The most important recommendation is that the AIPS++ Project must have a clearly defined strategic plan -- to date, there appears to be none. We suggest that the AIPS++ Steering Committee and Project Management define specific goals for each phase of AIPS++ development. These goals should be based on functionality and content, not the calendar. The goals should be chosen for their strategic interest to the AIPS++ project, i.e., to demonstrate both the practicality of the object-oriented software development methodology and the potential for flexibility and new functionality as a result of the object-oriented paradigm. The Project has already identified several possible applications that could form the basis for the initial releases, such as single dish (on-the-fly) mapping, image deconvolution (various CLEAN algorithms), and general purpose image manipulation via the glish CLI. We suggest that one or two facilities of this sort be defined as the goal of each phase, and that the Project enlist the help of astronomers at the Consortium institutions and within their user communities to provide feedback.

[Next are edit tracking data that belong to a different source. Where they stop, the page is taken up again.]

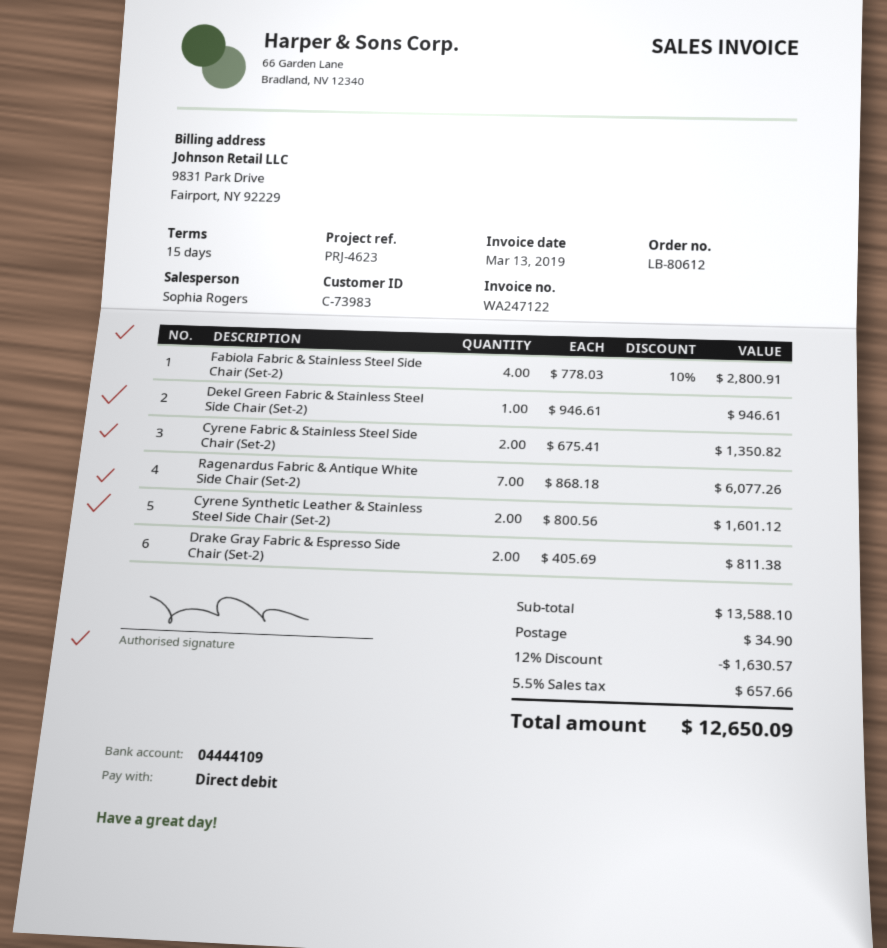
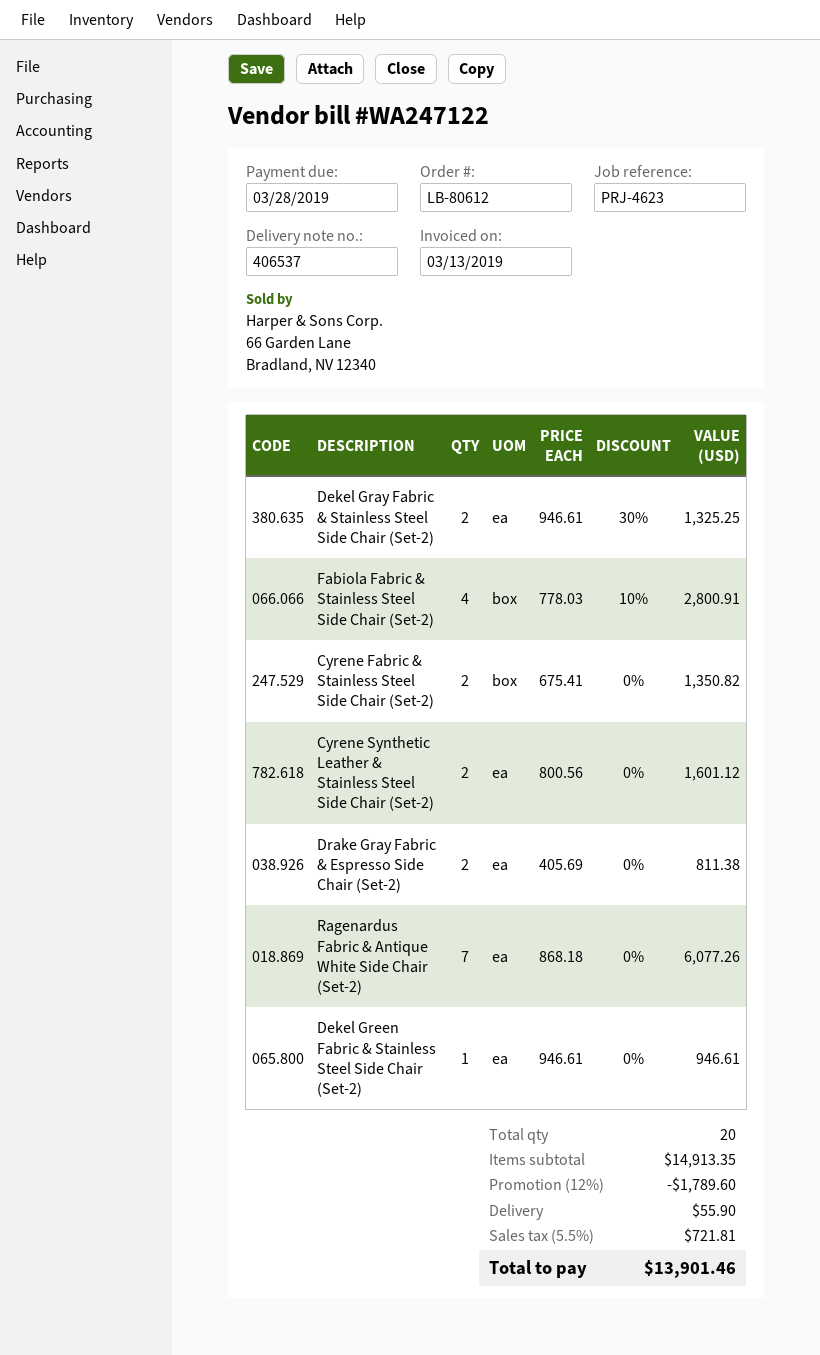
Dekel Gray Fabric & Stainless Steel Side Chair (Set-2): none -> 2 x 946.61 - 30% = 1325.25
subtotal: 13588.10 -> 14913.35
discount: 12% = 1630.57 -> 12% = 1789.60
shipping: 34.90 -> 55.90
tax: 5.5% = 657.66 -> 5.5% = 721.81
total: 12650.09 -> 13901.46

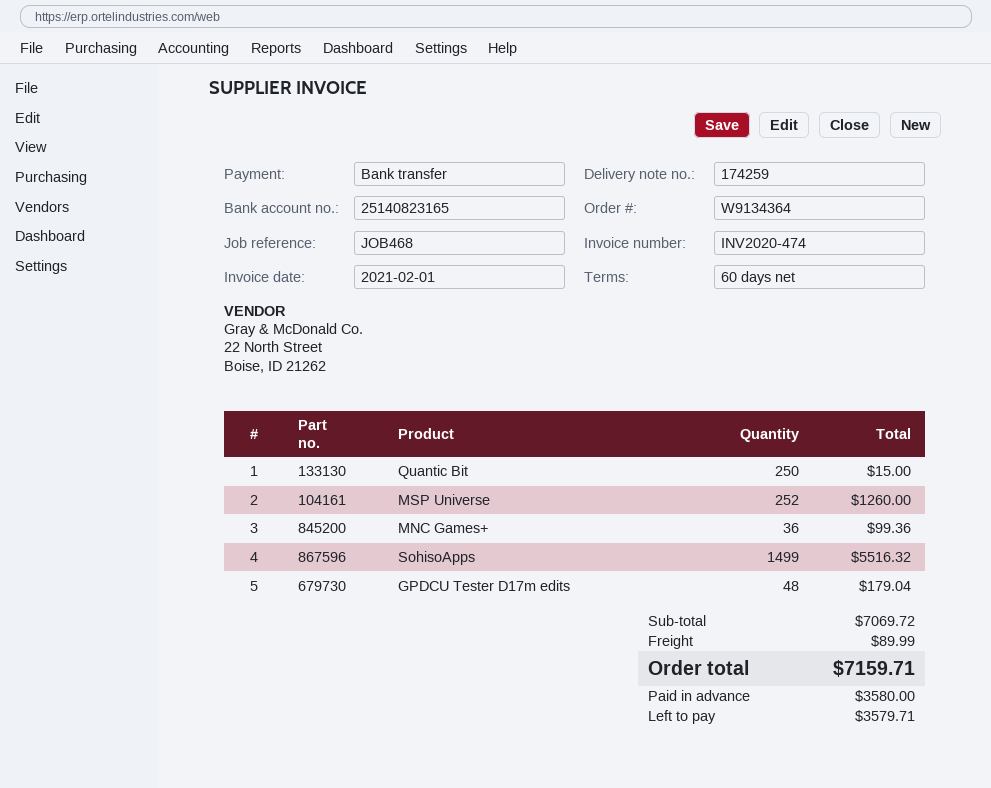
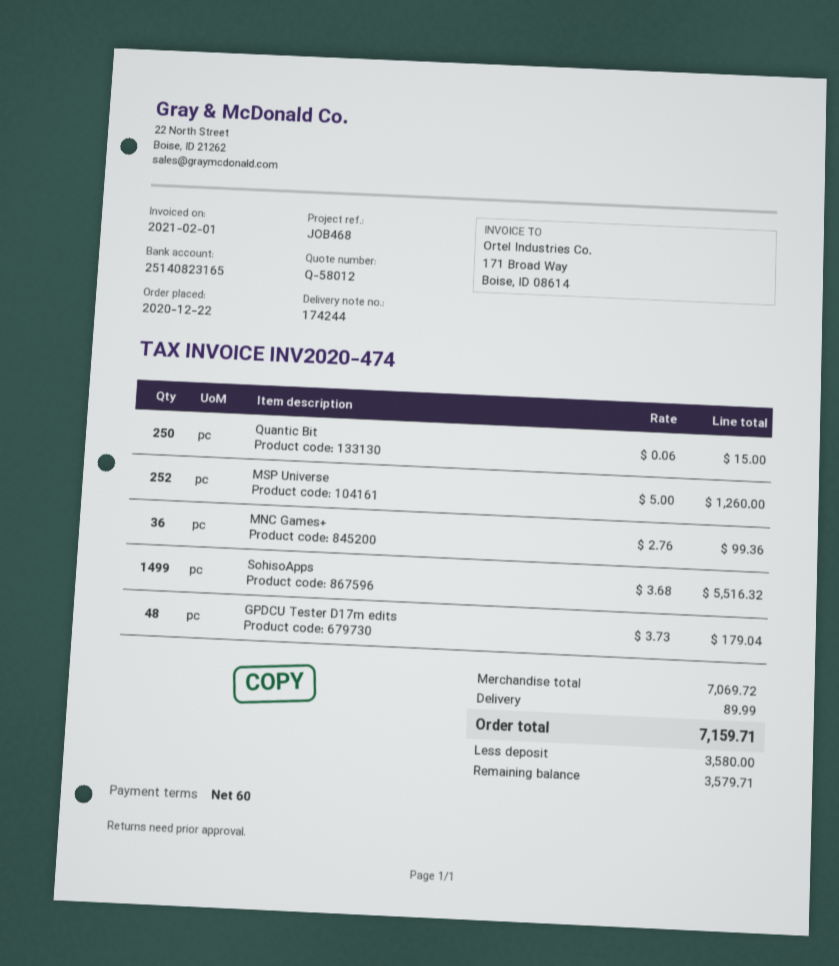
delivery note number: 174259 -> 174244

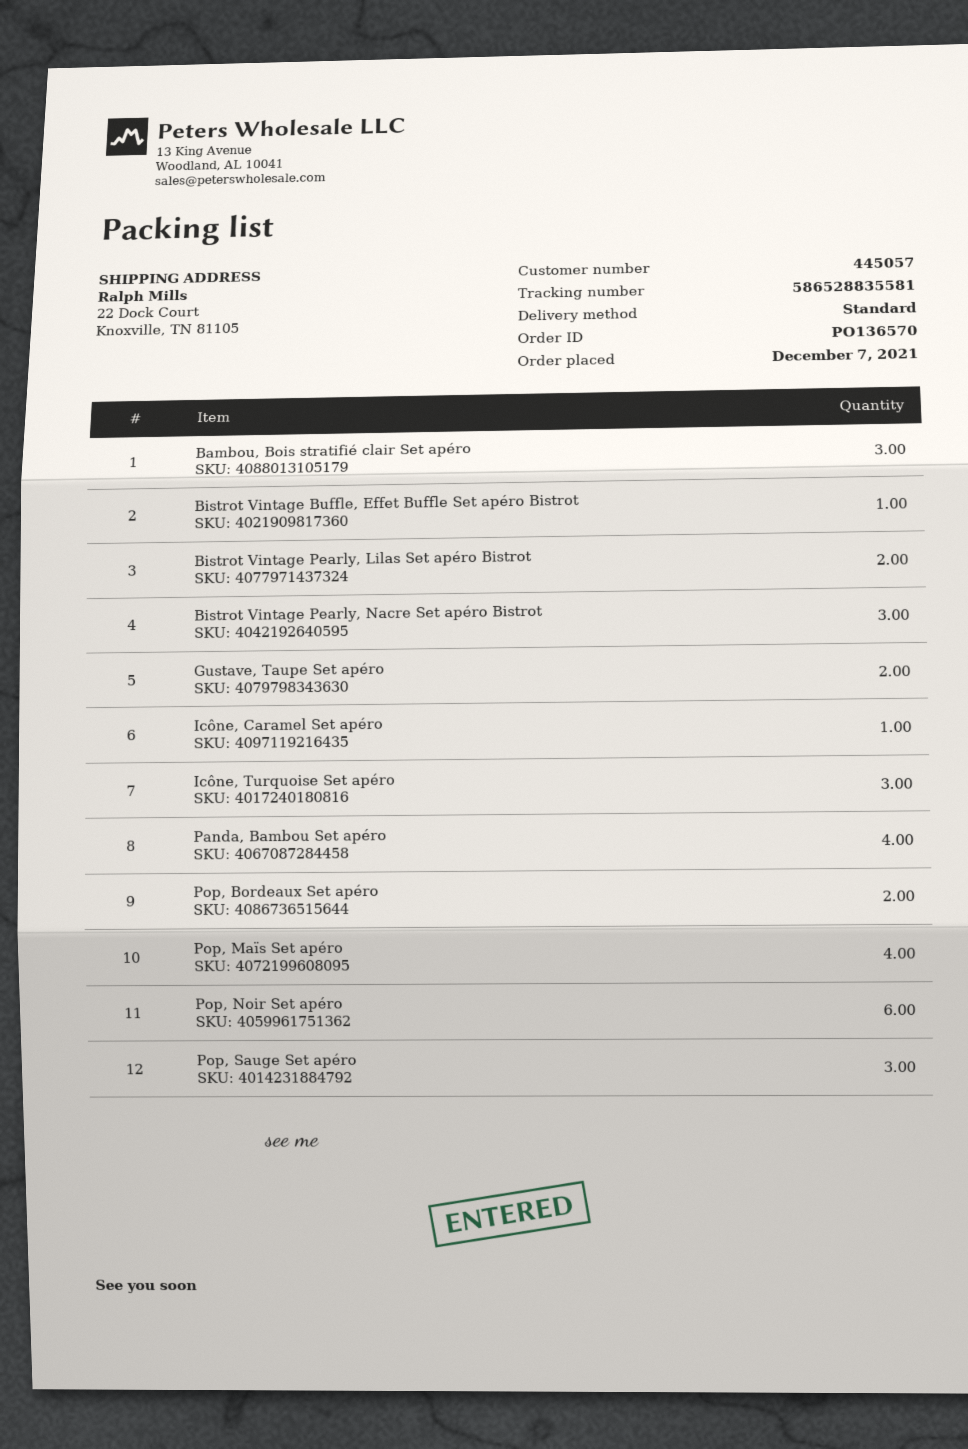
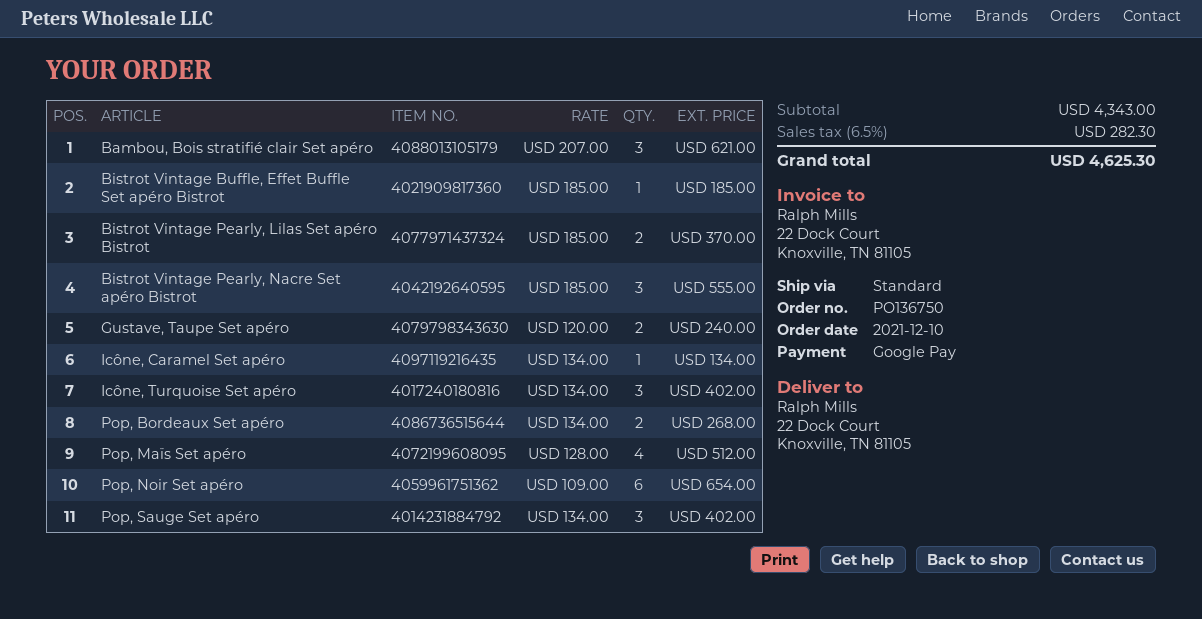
order number: PO136570 -> PO136750
order date: 2021-12-07 -> 2021-12-10
Panda, Bambou Set apéro: 4 -> none

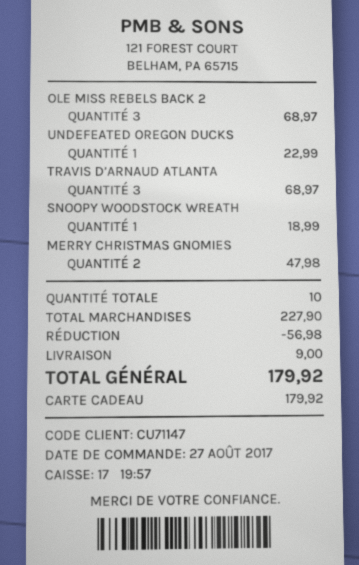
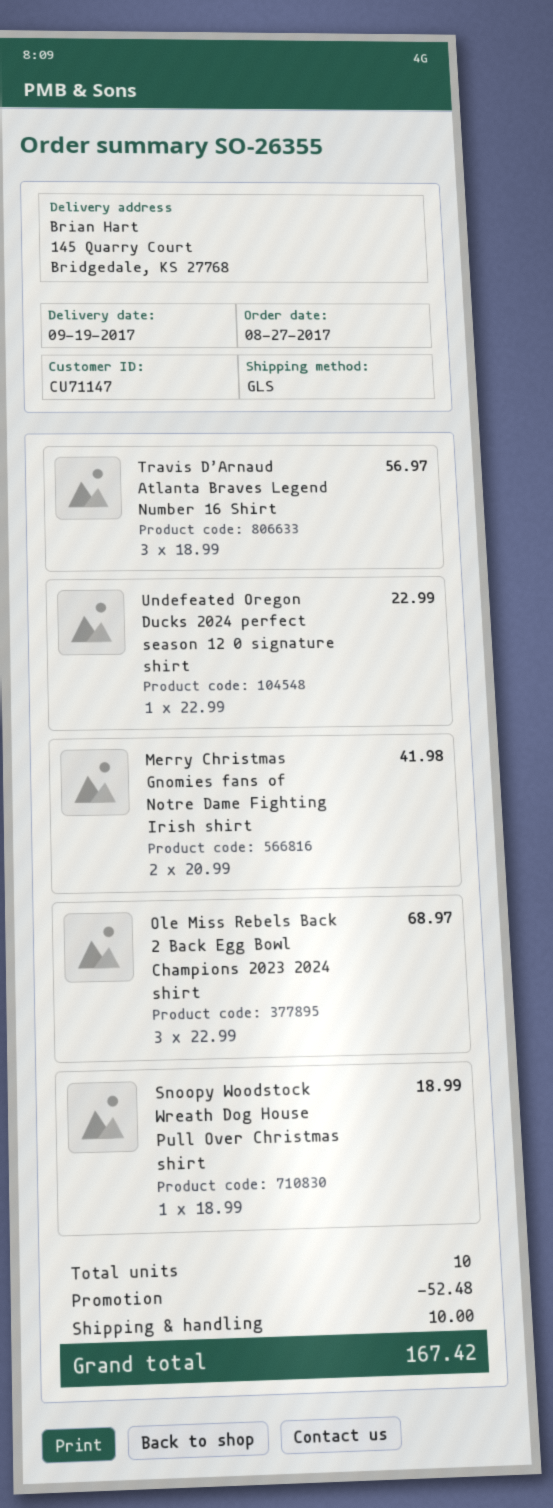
TRAVIS D’ARNAUD ATLANTA: 3 for 68.97 -> 3 for 56.97
MERRY CHRISTMAS GNOMIES: 2 for 47.98 -> 2 for 41.98
discount: 56.98 -> 52.48
shipping: 9.00 -> 10.00
total: 179.92 -> 167.42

On the more general issue of which of the general criteria discussed above should form the primary basis for defining a strategic plan, the Panel takes no position. No doubt more than one can be adopted. We observe, however, that the community appears for the most part to be willing to be patient with the project and accept the Project's priority and ordering decisions when such decisions are indeed made and communicated to them so they can know what to expect from AIPS++. Regardless of the criteria selected, the AIPS++ project management must identify the infrastructure elements that are really needed by the initial applications and get those developed rapidly.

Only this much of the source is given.